Input data:
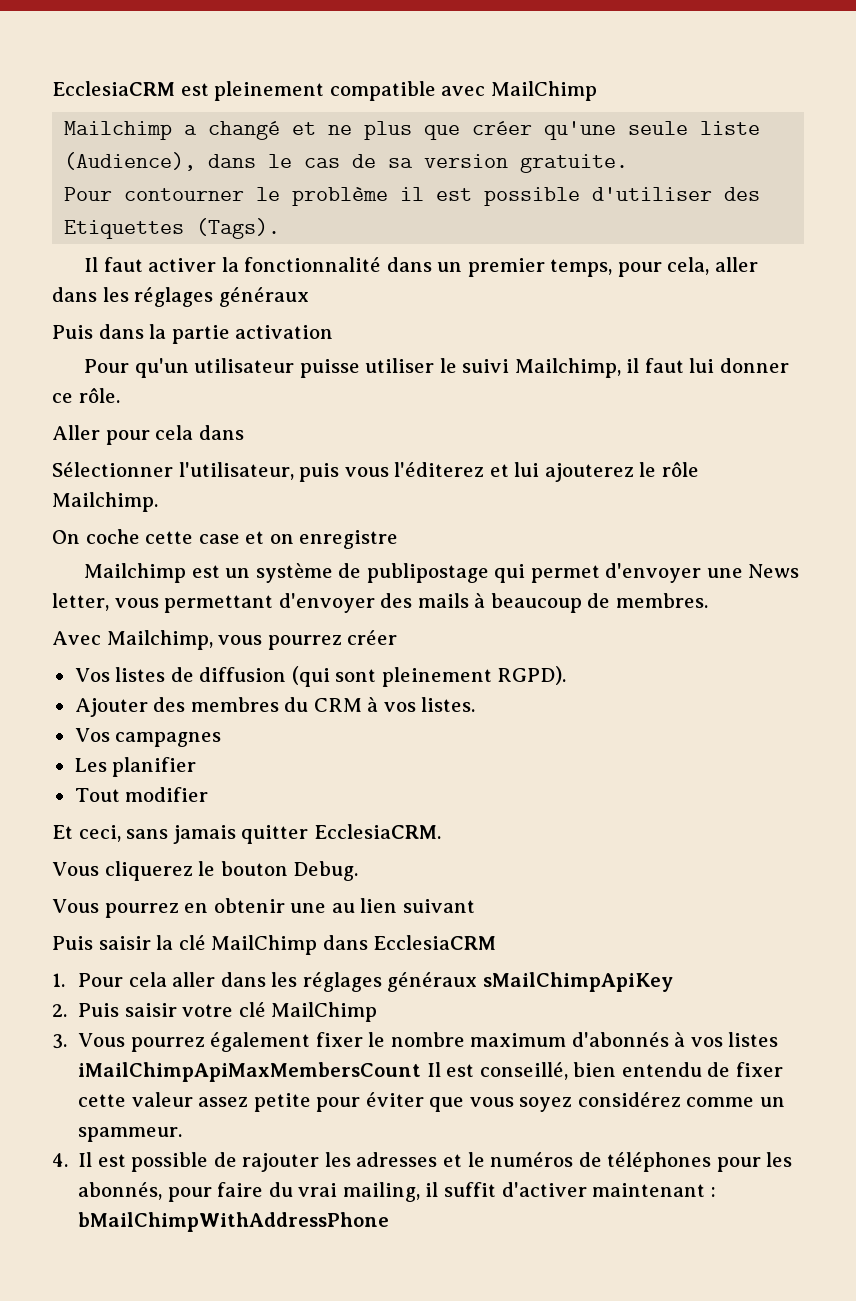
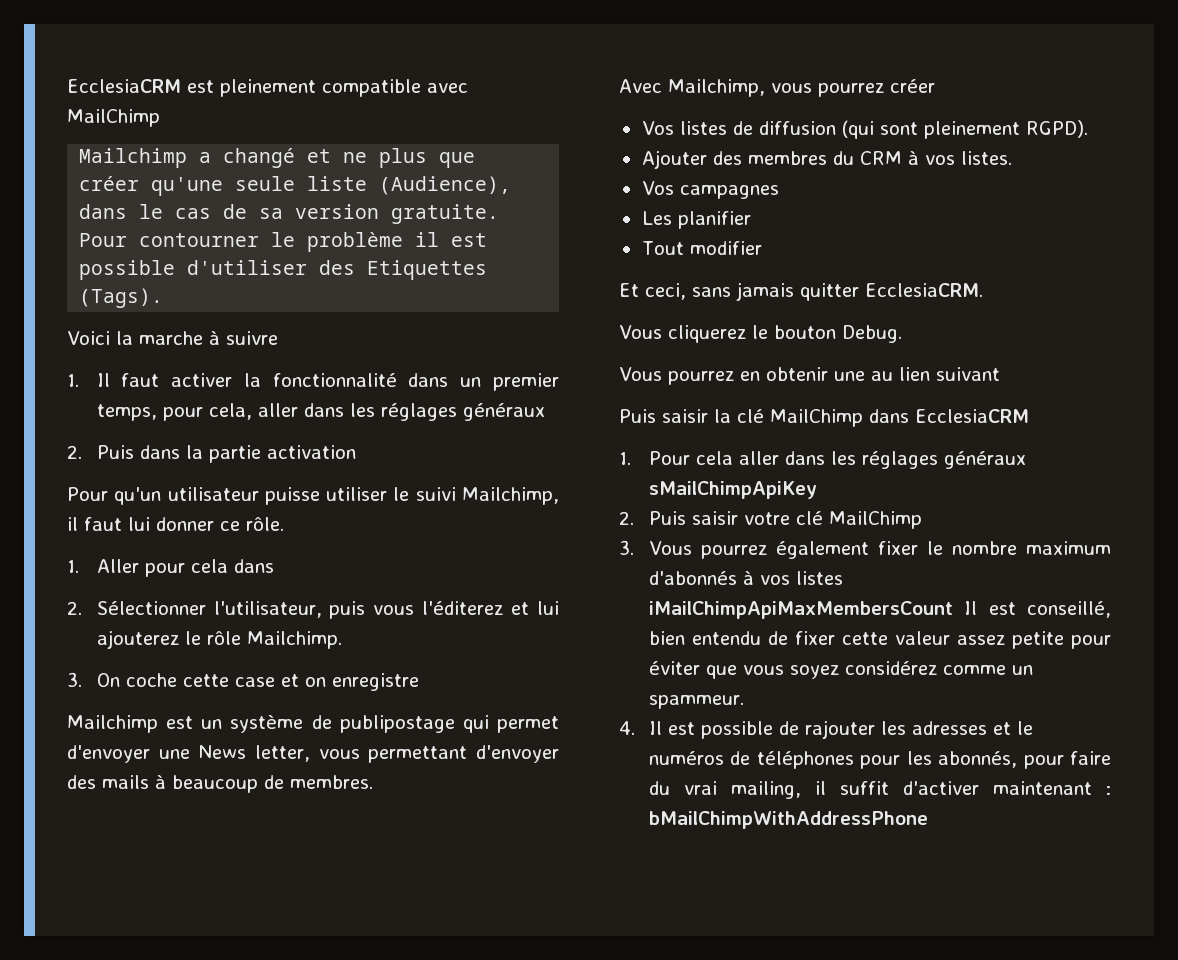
(281, 228) none -> [67,331,278,345] [67,374,79,387] Voici la marche à suivre // 1.
(309, 297) none -> [67,445,82,459] 2.
(120, 395) none -> [67,560,79,573] 1.
(244, 432) none -> [67,601,82,615] 2.
(158, 502) none -> [67,672,82,687] 3.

Problem details:
Please output every record above exactly. Leave the pictures out.

Result below:
(281, 228) none -> [67,331,278,345] [67,374,79,387] Voici la marche à suivre // 1.
(309, 297) none -> [67,445,82,459] 2.
(120, 395) none -> [67,560,79,573] 1.
(244, 432) none -> [67,601,82,615] 2.
(158, 502) none -> [67,672,82,687] 3.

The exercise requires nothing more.